MR BYRNE:   No.  That is a correct perception.  It is correct that counsel appearing at trial for the applicant had initially opposed the discharge of juror number 12 in light of the transcript that we have taken the Court to.  He has changed his opinion and consented, if that is the correct term, along with the Crown Prosecutor, to the discharge of that juror and that juror alone.

HAYNE J:   But trial counsel on both sides, who are very much alive to the atmosphere of what is happening, formed the view discharge the one, go on with the remainder.  That is the premise from which I am beginning, Mr Byrne, and it is a premise which, if it is to be challenged, I need to understand (a) that it is challenged and (b) why.
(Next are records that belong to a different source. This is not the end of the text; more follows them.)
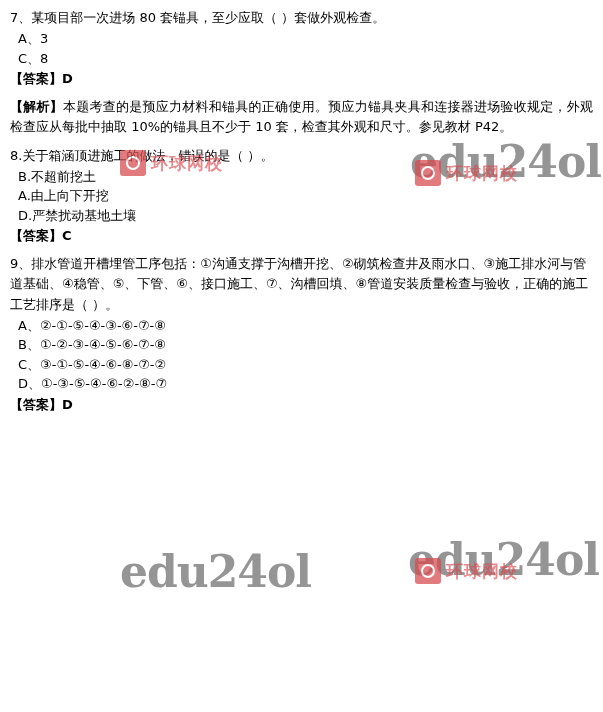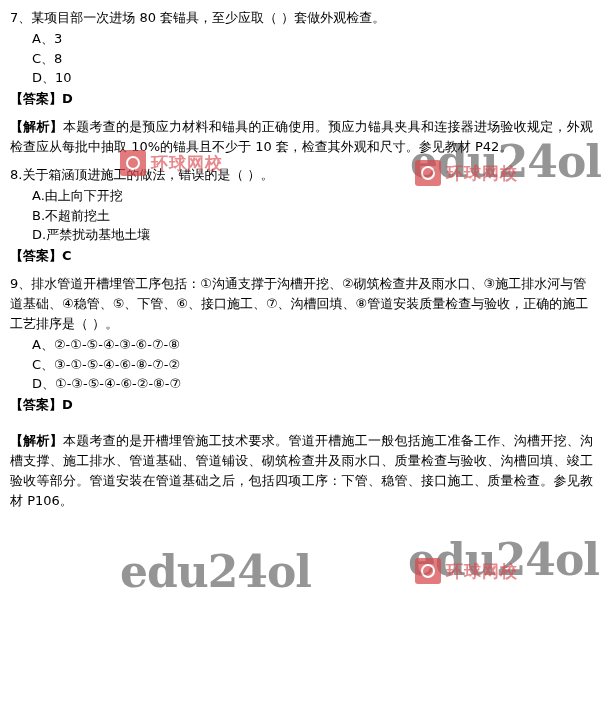--- a/index.html
+++ b/index.html
@@ -25,21 +25,21 @@
     padding: 8px 10px 0 10px;
     box-sizing: border-box;
   }
   .q {
     margin: 0 0 2px 0;
   }
   .qtext {
     margin: 0 0 1px 0;
   }
   .opt {
-    margin: 0 0 0 22px;
+    margin: 0 0 0 8px;
     line-height: 1.5;
   }
   .ans {
     margin: 1px 0 2px 0;
     font-weight: bold;
   }
   .ans .lbl { }
   .exp {
     margin: 8px 0 8px 0;
     text-align: justify;
@@ -106,57 +106,54 @@
 <body>
 
 <div class="page">
 
   <div class="q">
     <div class="qtext">
       <span>7、</span><span>某项目部一次进场 80 套锚具，至少应取（    ）套做外观检查。</span>
     </div>
     <div class="opt">A、3</div>
     <div class="opt">C、8</div>
-    <div class="opt">D、10</div>
     <div class="ans">
       <span class="lbl">【答案】</span><span>D</span>
     </div>
     <div class="exp">
       <span class="lbl">【解析】</span><span>本题考查的是预应力材料和锚具的正确使用。预应力锚具夹具和连接器进场验收规定，外观检查应从每批中抽取 10%的锚具且不少于 10 套，检查其外观和尺寸。参见教材 P42。</span>
     </div>
   </div>
 
   <div class="q">
     <div class="qtext">
       <span>8.</span><span>关于箱涵顶进施工的做法，错误的是（    ）。</span>
     </div>
+    <div class="opt">B.不超前挖土</div>
     <div class="opt">A.由上向下开挖</div>
-    <div class="opt">B.不超前挖土</div>
     <div class="opt">D.严禁扰动基地土壤</div>
     <div class="ans">
       <span class="lbl">【答案】</span><span>C</span>
     </div>
   </div>
 
   <div class="spacer-sm"></div>
 
   <div class="q">
     <div class="qtext">
       <span>9、</span><span>排水管道开槽埋管工序包括：①沟通支撑于沟槽开挖、②砌筑检查井及雨水口、③施工排水河与管道基础、④稳管、⑤、下管、⑥、接口施工、⑦、沟槽回填、⑧管道安装质量检查与验收，正确的施工工艺排序是（    ）。</span>
     </div>
     <div class="opt">A、②-①-⑤-④-③-⑥-⑦-⑧</div>
+    <div class="opt">B、①-②-③-④-⑤-⑥-⑦-⑧</div>
     <div class="opt">C、③-①-⑤-④-⑥-⑧-⑦-②</div>
     <div class="opt">D、①-③-⑤-④-⑥-②-⑧-⑦</div>
     <div class="ans">
       <span class="lbl">【答案】</span><span>D</span>
     </div>
     <div class="spacer-sm"></div>
-    <div class="exp">
-      <span class="lbl">【解析】</span><span>本题考查的是开槽埋管施工技术要求。管道开槽施工一般包括施工准备工作、沟槽开挖、沟槽支撑、施工排水、管道基础、管道铺设、砌筑检查井及雨水口、质量检查与验收、沟槽回填、竣工验收等部分。管道安装在管道基础之后，包括四项工序：下管、稳管、接口施工、质量检查。参见教材 P106。</span>
-    </div>
   </div>
 
 </div>
 
 <div class="wm wm1 wm-badge">
   <div class="wm-square"></div>
   <div class="wm-cn">环球网校</div>
 </div>
 
 <div class="wm wm2 wm-edu">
MR BYRNE:   Certainly, your Honour.  Can we express our challenge in this sense.  This was a trial of a very serious offence, an offence which could give rise to certain opinions, strong opinions, in respect to the applicant.  The trial had gone for some time.  That is not disputed.  A number of witnesses had been called and again that is factual.  It got to a point where the judge had retired on a day and it was later in that same day that these events unfold.  There was, with respect, useful discussion between counsel and the learned trial judge as to the way to proceed.  What would seem to have been a sensible solution was at one point reached, namely, look, we will walk away from today.  We will put the jurors in accommodation and we will have juror 12 looked at by a doctor to see if there are issues, and she had raised that point herself.

What then seems to have happened is a single inquiry by the bailiff in respect to that and a further agitation on behalf of juror number 12.  It was getting on into the night.  It was about 9 o’clock, as I read the transcript.  Then, rather than counsel and the trial judge heeding the sage advice of Justice Callinan in Wu of sitting back, calmly assessing and not rushing into any decisions of this magnitude, there was a straight decision, without reasons, to discharge juror number 12 and come back, no verdict, before 9 am the next morning.  That is our second ground of appeal which I will move to shortly.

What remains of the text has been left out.